SENADO FEDERAL – Senador Jorge Seif Critica Demolição de Estruturas de Pescadores em Florianópolis e Seu Impacto na Economia Local e na Segurança das Comunidades Tradicionais.

Na última terça-feira (28), o senador Jorge Seif, do PL-SC, usou a tribuna do Plenário para manifestar sua preocupação e indignação em relação à recente demolição de estruturas utilizadas por pescadores artesanais na praia de Naufragados, localizada em Florianópolis. Esta ação, que teve a ordem da Justiça Federal, contou com a presença do Instituto Brasileiro do Meio Ambiente e dos Recursos Naturais Renováveis (Ibama) e do Ministério Público Federal, e impactou diretamente diversas famílias que dependem da pesca para sua sobrevivência.

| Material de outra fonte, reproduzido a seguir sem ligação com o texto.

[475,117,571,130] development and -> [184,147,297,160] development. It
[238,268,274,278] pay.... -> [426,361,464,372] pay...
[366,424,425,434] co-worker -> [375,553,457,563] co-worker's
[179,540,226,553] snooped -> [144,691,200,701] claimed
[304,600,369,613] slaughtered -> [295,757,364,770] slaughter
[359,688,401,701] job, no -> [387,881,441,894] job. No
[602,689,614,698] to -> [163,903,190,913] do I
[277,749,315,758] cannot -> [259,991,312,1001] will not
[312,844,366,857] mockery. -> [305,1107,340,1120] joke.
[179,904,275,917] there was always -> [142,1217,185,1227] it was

Durante seu discurso, Seif enfatizou que as construções demolidas eram utilizadas há várias décadas por comunidades tradicionais da região. Para ele, a medida afetou gravemente a atividade pesqueira, especialmente em um momento crucial, próximo à safra da tainha, um peixe muito valorizado na culinária local. O senador destacou suas preocupações ao explicar a importância desses ranchos de pesca não apenas como estruturas físicas, mas como elementos essenciais para a manutenção da subsistência das famílias que habitam aquela área.

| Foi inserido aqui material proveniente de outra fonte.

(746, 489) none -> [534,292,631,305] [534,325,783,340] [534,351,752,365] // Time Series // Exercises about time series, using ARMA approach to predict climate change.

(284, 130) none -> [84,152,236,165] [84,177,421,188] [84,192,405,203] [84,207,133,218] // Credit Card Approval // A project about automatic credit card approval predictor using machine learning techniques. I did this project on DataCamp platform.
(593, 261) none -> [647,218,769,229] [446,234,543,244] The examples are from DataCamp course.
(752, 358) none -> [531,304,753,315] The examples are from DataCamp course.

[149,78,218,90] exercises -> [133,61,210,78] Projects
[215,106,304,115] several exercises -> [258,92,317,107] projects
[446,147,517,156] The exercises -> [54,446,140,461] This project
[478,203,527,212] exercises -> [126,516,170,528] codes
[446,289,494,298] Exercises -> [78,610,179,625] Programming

Ele fez questão de ressaltar que as demolições não se referiam a edificações irregulares ou genéricas, mas sim a ranchos que há muito tempo serviam à comunidade local. Esses espaços eram fundamentais para armazenar redes de pesca, abrigar canoas e organizar as atividades pesqueiras, essenciais para a sobrevivência de quem vivia daquela forma.

Além da pesca artesanal, Seif também mencionou um modelo de turismo comunitário presente na região, que se baseava em estruturas simples e sustentáveis, envolvendo energia solar e oferecendo acolhimento aos visitantes. Esse turismo não apenas gerava renda para as famílias, mas também contribuía para a manutenção da cultura local.

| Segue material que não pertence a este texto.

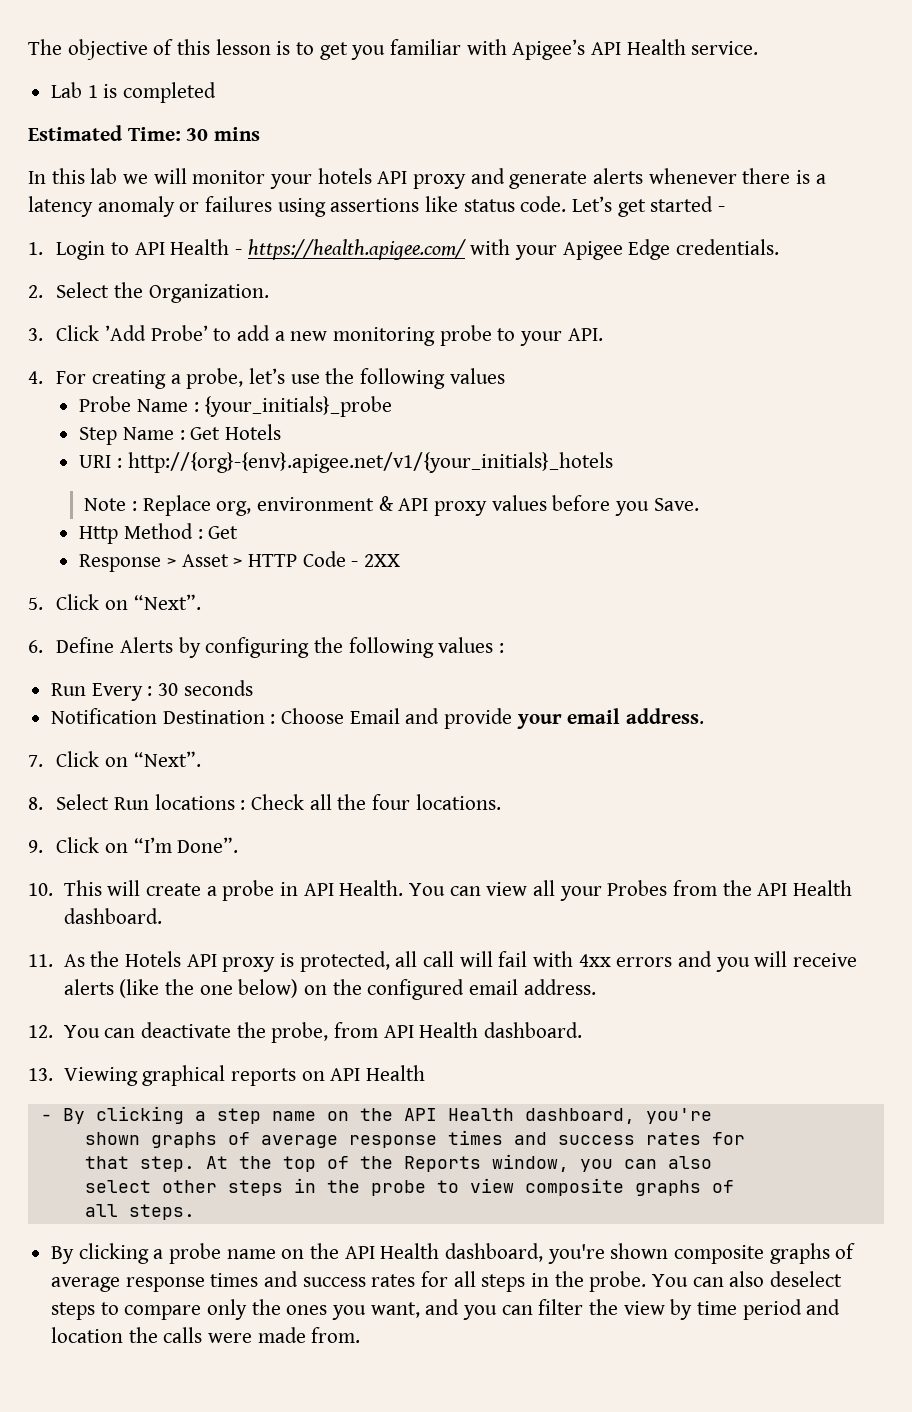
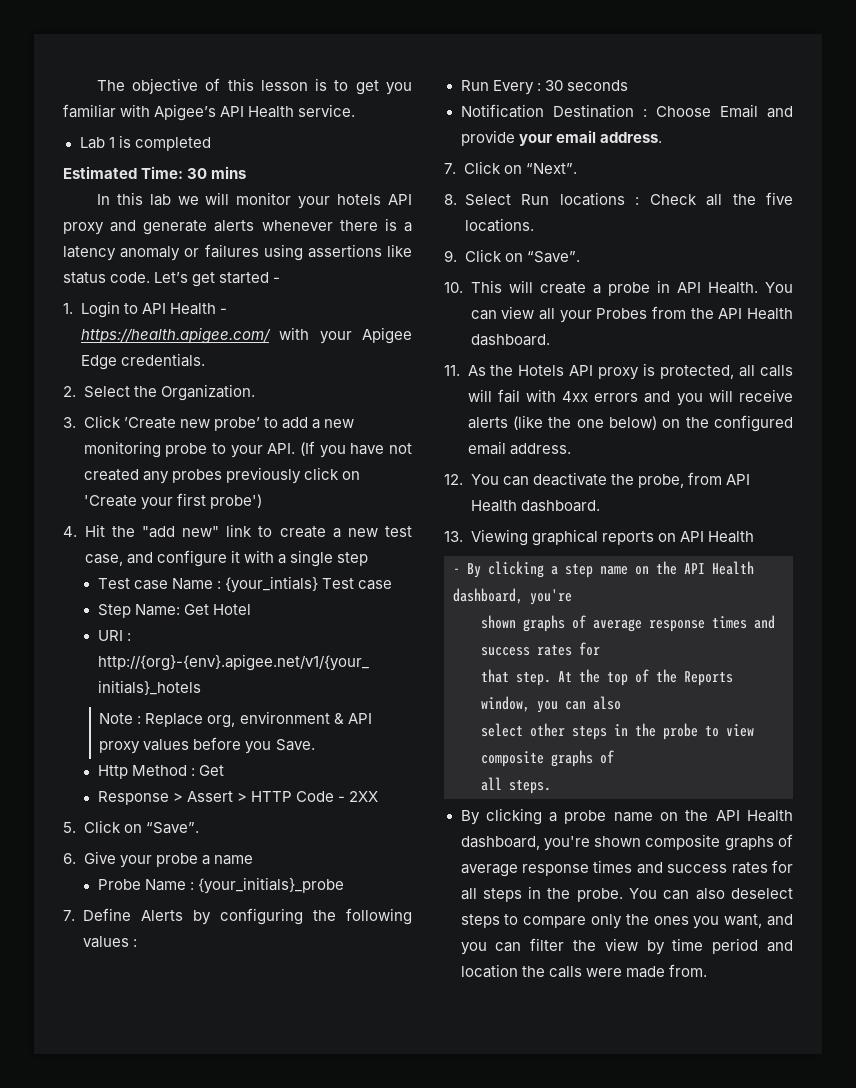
[104,325,208,341] ’Add Probe’ -> [123,417,260,431] ’Create new probe’
[28,368,505,389] [79,396,393,417] [79,424,281,445] // 4. For creating a probe, let’s use the following values // Probe Name : {your_initials}_probe // Step Name : Get Hotels -> [299,441,412,458] [83,467,360,484] [83,493,262,510] [63,524,413,538] [84,550,368,567] [97,576,392,593] [97,604,251,618] (If you have not created any probes previously click on 'Create your first probe') // 4. Hit the "add new" link to create a new test case, and configure it with a single step // Test case Name : {your_intials} Test case // Step Name: Get Hotel
[181,554,229,567] Asset -> [186,791,233,802] Assert
[133,594,201,610] [28,640,43,653] “Next”. // 6. -> [145,822,199,834] [63,851,253,868] [97,877,344,894] [63,910,75,921] “Save”. // 6. Give your probe a name // Probe Name : {your_initials}_probe // 7.
[371,794,410,810] four -> [766,192,793,205] five
[133,837,239,853] “I’m Done”. -> [526,251,580,263] “Save”.
[422,951,454,967] call -> [760,365,793,377] calls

O senador finalizou seu pronunciamento ressaltando que a demolição dessas estruturas não resultou apenas na destruição física, mas comprometeu toda uma cadeia produtiva. Segundo ele, a ação fragilizou a economia local e aumentou os riscos sociais, incluindo questões de segurança para os visitantes e residentes da região. O alerta feito por Seif chama a atenção para a necessidade de um equilíbrio entre a preservação ambiental e a proteção das comunidades que sobrevivem dessas atividades tradicionais.